13. A method of manufacturing a rotor (10) for an electronically commutated electric motor comprising the steps of:

(a) providing a rotor shaft (12);

(b) providing a rotor core (14) with recesses for receiving permanent magnets (18);

(c) applying at least one balancing ring (20, 22) with at least one centering element (26) to an axial end of the rotor core (14);

(d) aligning the at least one centering element (26) on the rotor core (14);

(e) joining the at least one centering element (26) of the at least one balancing ring (20, 22) to the rotor core (14); (F) placing the rotor core (14) with the at least one balancing ring (20, 22) on the rotor shaft;

(g) connecting the rotor core (14) to the rotor shaft (12) to complete the rotor (10);

(h) gluing the permanent magnets (18) into the recesses of the rotor core (14);

(i) clamping the rotor (10) in a balancing machine (44);

(j) driving the rotor (10) on the balancing machine (44) for balancing;

(k) generating signals for specifying size and position of recess (s) (21) on the at least one balancing ring (20, 22);

(I) inserting recess (s) (21) into the at least one balancing ring (20, 22) according to the signals, if necessary.
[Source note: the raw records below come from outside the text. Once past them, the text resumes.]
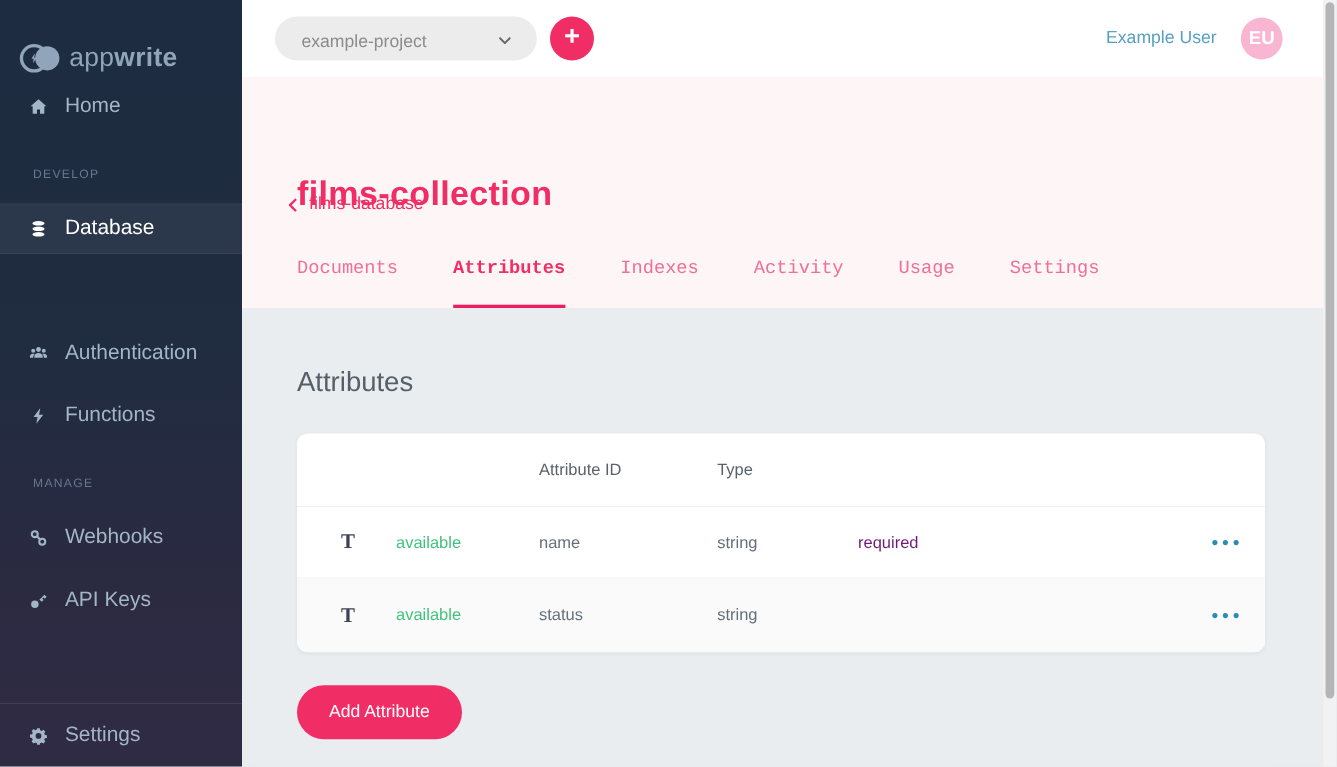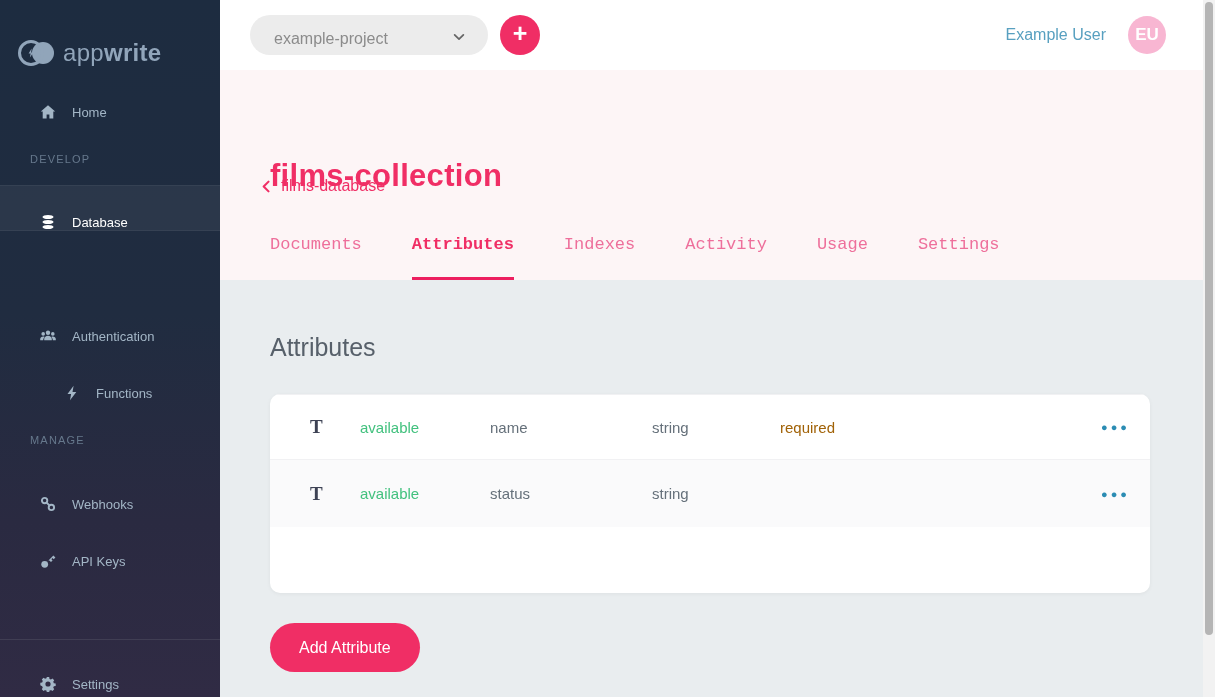--- a/index.html
+++ b/index.html
@@ -14,22 +14,22 @@
   }
   .logo { position:absolute; left:18px; top:19px; display:flex; align-items:center; gap:9px; cursor:pointer;margin-top:20px; }
   .logo-mark { position:relative; width:36px; height:26px; }
   .lm-right { position:absolute; right:0; top:2px; width:22px; height:22px; border-radius:50%; background:#91a5ba; }
   .lm-left  { position:absolute; left:0; top:0; width:26px; height:26px; border-radius:50%;
               border:3px solid #91a5ba; display:flex; align-items:center; justify-content:center; }
   .lm-left svg { width:10px; height:10px; }
   .logo-text { font-size:24px; color:#91a5ba; letter-spacing:.3px; }
   .logo-text b { font-weight:700; }
 
-  .side-item { position:absolute; left:0; width:220px; height:46px; display:flex; align-items:flex-end;
-               padding-left:40px; gap:16px; color:#a3b6c6; font-size:13px; cursor:pointer; }
+  .side-item { position:absolute; left:0; width:220px; height:46px; display:flex; align-items:center;
+               padding-left:27px; gap:16px; color:#a3b6c6; font-size:19px; cursor:pointer; }
   .side-item svg { width:16px; height:16px; flex:0 0 16px; }
   .side-item.active { background:rgba(255,255,255,0.055); color:#ffffff;
                       border-top:1px solid rgba(255,255,255,0.05); border-bottom:1px solid rgba(255,255,255,0.05); }
   .side-label { position:absolute; left:30px; color:#66788c; font-size:11px; letter-spacing:1.2px; }
   .side-divider { position:absolute; left:0; top:639px; width:220px; height:1px; background:rgba(255,255,255,0.09); }
 
   
   .main { position:absolute; left:220px; top:0; width:983px; height:697px; }
 
   
@@ -66,21 +66,21 @@
   .card { position:absolute; left:50px; top:114px; width:880px; height:199px; background:#ffffff;
           border-radius:10px; box-shadow:0 1px 4px rgba(0,0,0,0.05); overflow:hidden; }
   .trow { display:grid; grid-template-columns:50px 130px 162px 128px 1fr 60px; align-items:center;
           height:66px; padding:0 20px 0 40px; font-size:15px; }
   .trow.head { color:#59626c; }
   .trow.r1 { border-top:1px solid #f1f1f3; border-bottom:1px solid #f1f1f3; }
   .trow.r2 { background:#fafafb; height:67px; }
   .cell-ticon { font-family:"Liberation Serif", serif; font-weight:700; font-size:19px; color:#3d4254; }
   .cell-status { color:#42c17e; }
   .cell-id, .cell-type { color:#65707a; }
-  .cell-req { color:#a16207; }
+  .cell-req { color:#701a75; }
   .cell-actions { text-align:right; color:#2b8cb3; font-size:11px; letter-spacing:3px; cursor:pointer;
                   white-space:nowrap; }
 
   .add-attr-btn { position:absolute; left:50px; top:343px; height:49px; padding:0 29px; background:#f02e65;
                   color:#ffffff; font-size:16px; border:none; border-radius:25px; cursor:pointer;
                   font-family:"Liberation Sans", sans-serif; }
 
   
   .scrollbar { position:absolute; right:0; top:0; width:12px; height:697px; background:#f2f2f2; z-index:9; }
   .scroll-thumb { position:absolute; left:2px; top:2px; width:8px; height:633px; border-radius:4px; background:#b5b5b5; }
@@ -127,21 +127,21 @@
           <circle cx="8" cy="4.7" r="2.2"></circle>
           <circle cx="3.2" cy="5.9" r="1.8"></circle>
           <circle cx="12.8" cy="5.9" r="1.8"></circle>
           <path d="M8 7.8c2.1 0 3.8 1.4 3.8 3.1v1.3H4.2v-1.3c0-1.7 1.7-3.1 3.8-3.1z"></path>
           <path d="M3.2 8.6c.5 0 1 .1 1.4.3-.9.8-1.4 1.9-1.4 3v.3H.2v-1.2c0-1.3 1.4-2.4 3-2.4z"></path>
           <path d="M12.8 8.6c1.6 0 3 1.1 3 2.4v1.2h-3v-.3c0-1.1-.5-2.2-1.4-3 .4-.2.9-.3 1.4-.3z"></path>
         </svg>
       <span>Authentication</span>
     </div>
 
-    <div class="side-item" style="top:355px;margin-left:24px;">
+    <div class="side-item" style="top:355px;">
       <svg viewBox="0 0 16 16" fill="currentColor">
           <path d="M9.6 0.8 3.5 9h3.6L6 15.2 12.3 7H8.5z"></path>
         </svg>
       <span>Functions</span>
     </div>
 
     <div class="side-label" style="top:434px;">MANAGE</div>
 
     <div class="side-item" style="top:466px;">
       <svg viewBox="0 0 16 16" fill="none" stroke="currentColor" stroke-width="1.9">
@@ -201,20 +201,28 @@
         <span class="tab">Activity</span>
         <span class="tab">Usage</span>
         <span class="tab">Settings</span>
       </nav>
     </div>
 
     <div class="content">
       <h2 class="content-heading">Attributes</h2>
 
       <div class="card">
+        <div class="trow head">
+          <span></span>
+          <span></span>
+          <span>Attribute ID</span>
+          <span>Type</span>
+          <span></span>
+          <span></span>
+        </div>
 
         <div class="trow r1">
           <span class="cell-ticon">T</span>
           <span class="cell-status">available</span>
           <span class="cell-id">name</span>
           <span class="cell-type">string</span>
           <span class="cell-req">required</span>
           <span class="cell-actions">●●●</span>
         </div>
14. The method according to claim 13, wherein in steps (c) to (e) two balancing rings (20, 22) each having at least one centering element (26) are used, which are respectively attached to the axial ends of the rotor core (14) to be aligned and pressed with the rotor assembly (14).

15. The method of claim 14, wherein in step (g) the following steps are performed;

(gl) placing the rotor shaft (12) with the balancing rings (20, 22) in a Umpresswerkzeug (32);

(g2) closing the Umpresswerkzeugs (32), whereby the rotor shaft (12) with the rotor core (14) and the Auswuchtringen (20, 22) is centered;

(g3) injecting electrically insulating potting compound (24) into a cavity (33) between rotor shaft (12) and rotor core (14) with balancing rings (20, 22);

(g4) hardening of the potting compound (24) in the Umpresswerkzeug (32) at elevated temperature;

(g5) removing the rotor (10) from the Umpresswerkzeug (32);

(g6) cooling the rotor (10).

16. The method according to any one of claims 13 to 15, wherein after step (g) or (h) further on the rotor shaft (12) a fan wheel (25) is placed and rotatably connected thereto and the subsequent steps (i) to ( I) be performed with attached fan (25).